Task description:
Of all the lines in the records below, copy only those that contain the string "number".

[Collected data entries]
* * * * *

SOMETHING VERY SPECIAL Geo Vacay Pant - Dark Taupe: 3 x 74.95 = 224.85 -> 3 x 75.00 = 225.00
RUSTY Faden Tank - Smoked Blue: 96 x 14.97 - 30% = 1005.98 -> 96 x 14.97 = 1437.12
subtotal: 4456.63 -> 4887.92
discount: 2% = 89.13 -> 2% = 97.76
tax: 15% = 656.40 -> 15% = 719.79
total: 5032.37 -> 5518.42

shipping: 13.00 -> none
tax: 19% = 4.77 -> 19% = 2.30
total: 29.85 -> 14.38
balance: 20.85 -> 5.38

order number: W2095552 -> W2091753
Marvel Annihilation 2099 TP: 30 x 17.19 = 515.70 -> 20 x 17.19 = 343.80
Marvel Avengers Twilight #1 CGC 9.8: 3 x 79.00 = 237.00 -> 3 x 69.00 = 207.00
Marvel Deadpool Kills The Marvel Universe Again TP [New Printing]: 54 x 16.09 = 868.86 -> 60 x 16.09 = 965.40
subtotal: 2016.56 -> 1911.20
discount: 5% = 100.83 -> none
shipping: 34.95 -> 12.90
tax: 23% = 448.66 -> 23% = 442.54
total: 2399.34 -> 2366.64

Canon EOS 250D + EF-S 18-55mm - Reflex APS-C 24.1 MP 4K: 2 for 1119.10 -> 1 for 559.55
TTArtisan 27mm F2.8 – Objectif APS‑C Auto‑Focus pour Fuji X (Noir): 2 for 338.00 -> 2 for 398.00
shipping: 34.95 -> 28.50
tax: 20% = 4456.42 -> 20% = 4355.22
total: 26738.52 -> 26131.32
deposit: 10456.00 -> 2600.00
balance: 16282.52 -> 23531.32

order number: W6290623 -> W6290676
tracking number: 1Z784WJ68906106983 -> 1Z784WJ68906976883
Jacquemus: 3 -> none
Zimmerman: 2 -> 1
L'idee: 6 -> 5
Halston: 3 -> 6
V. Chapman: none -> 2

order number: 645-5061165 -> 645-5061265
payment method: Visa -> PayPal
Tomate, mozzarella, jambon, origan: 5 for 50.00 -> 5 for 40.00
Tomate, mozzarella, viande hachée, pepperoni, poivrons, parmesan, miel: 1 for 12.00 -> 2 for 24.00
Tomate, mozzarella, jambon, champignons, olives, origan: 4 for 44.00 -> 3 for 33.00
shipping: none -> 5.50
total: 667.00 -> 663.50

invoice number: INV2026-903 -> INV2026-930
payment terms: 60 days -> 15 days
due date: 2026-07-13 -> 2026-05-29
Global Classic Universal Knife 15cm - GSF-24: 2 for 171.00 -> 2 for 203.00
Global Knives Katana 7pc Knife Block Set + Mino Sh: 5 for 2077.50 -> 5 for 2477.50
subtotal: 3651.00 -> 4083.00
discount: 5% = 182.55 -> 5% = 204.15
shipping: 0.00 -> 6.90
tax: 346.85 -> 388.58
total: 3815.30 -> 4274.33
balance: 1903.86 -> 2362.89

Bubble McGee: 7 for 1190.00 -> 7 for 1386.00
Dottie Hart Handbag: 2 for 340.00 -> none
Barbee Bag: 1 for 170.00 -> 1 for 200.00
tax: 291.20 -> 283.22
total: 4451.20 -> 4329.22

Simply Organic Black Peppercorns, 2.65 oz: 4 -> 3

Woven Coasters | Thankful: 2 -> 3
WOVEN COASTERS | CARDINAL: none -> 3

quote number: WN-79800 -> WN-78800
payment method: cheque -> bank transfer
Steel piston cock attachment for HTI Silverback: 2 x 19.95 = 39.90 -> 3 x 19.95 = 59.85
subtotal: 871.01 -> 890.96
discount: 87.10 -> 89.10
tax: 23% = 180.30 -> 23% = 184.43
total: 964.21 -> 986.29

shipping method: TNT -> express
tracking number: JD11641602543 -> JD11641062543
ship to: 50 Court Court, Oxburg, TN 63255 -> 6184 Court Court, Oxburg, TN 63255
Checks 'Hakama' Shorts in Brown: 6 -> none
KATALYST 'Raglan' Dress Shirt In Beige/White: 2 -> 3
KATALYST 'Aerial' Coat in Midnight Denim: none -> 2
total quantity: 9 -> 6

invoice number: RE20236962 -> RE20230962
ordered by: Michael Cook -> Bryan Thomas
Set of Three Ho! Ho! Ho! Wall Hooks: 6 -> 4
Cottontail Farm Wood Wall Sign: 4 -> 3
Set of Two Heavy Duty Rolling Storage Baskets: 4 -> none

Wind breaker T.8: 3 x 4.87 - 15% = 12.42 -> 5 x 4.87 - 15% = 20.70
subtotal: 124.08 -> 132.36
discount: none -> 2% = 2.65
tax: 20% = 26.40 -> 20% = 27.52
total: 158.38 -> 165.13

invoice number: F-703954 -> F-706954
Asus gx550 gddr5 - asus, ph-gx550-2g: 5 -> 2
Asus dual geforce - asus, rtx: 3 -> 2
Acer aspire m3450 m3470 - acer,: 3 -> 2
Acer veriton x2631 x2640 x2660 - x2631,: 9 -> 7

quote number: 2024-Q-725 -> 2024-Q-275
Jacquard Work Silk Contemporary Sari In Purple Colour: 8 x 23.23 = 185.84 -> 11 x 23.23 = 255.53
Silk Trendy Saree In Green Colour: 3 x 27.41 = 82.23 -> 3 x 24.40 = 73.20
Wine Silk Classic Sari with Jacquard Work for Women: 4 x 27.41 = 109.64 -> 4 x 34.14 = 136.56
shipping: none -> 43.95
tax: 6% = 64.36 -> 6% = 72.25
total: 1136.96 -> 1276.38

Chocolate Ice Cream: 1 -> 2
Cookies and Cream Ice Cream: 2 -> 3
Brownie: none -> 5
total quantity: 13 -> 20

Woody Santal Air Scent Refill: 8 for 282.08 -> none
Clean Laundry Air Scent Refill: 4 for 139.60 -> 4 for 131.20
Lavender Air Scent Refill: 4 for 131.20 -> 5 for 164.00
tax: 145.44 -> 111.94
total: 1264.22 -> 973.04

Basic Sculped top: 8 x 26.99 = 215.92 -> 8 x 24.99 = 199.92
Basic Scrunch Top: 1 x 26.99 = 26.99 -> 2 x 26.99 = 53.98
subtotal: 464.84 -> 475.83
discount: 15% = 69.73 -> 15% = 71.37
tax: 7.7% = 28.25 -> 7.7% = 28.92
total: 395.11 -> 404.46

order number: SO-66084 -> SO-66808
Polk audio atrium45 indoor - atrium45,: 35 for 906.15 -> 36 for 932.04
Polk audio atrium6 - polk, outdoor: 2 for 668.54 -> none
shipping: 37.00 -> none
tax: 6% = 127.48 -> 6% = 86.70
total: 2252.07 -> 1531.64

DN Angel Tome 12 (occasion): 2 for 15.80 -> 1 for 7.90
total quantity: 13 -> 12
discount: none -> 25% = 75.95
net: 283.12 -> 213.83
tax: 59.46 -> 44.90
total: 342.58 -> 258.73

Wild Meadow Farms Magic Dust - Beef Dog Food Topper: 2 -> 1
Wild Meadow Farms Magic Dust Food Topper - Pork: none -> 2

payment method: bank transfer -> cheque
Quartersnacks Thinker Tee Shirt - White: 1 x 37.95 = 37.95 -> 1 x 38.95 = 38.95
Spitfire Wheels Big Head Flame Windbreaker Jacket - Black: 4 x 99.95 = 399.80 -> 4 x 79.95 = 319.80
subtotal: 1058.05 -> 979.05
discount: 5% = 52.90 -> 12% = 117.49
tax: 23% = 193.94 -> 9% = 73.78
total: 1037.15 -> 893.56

* * * * *

Exercise solution:
order number: W2095552 -> W2091753
order number: W6290623 -> W6290676
tracking number: 1Z784WJ68906106983 -> 1Z784WJ68906976883
order number: 645-5061165 -> 645-5061265
invoice number: INV2026-903 -> INV2026-930
quote number: WN-79800 -> WN-78800
tracking number: JD11641602543 -> JD11641062543
invoice number: RE20236962 -> RE20230962
invoice number: F-703954 -> F-706954
quote number: 2024-Q-725 -> 2024-Q-275
order number: SO-66084 -> SO-66808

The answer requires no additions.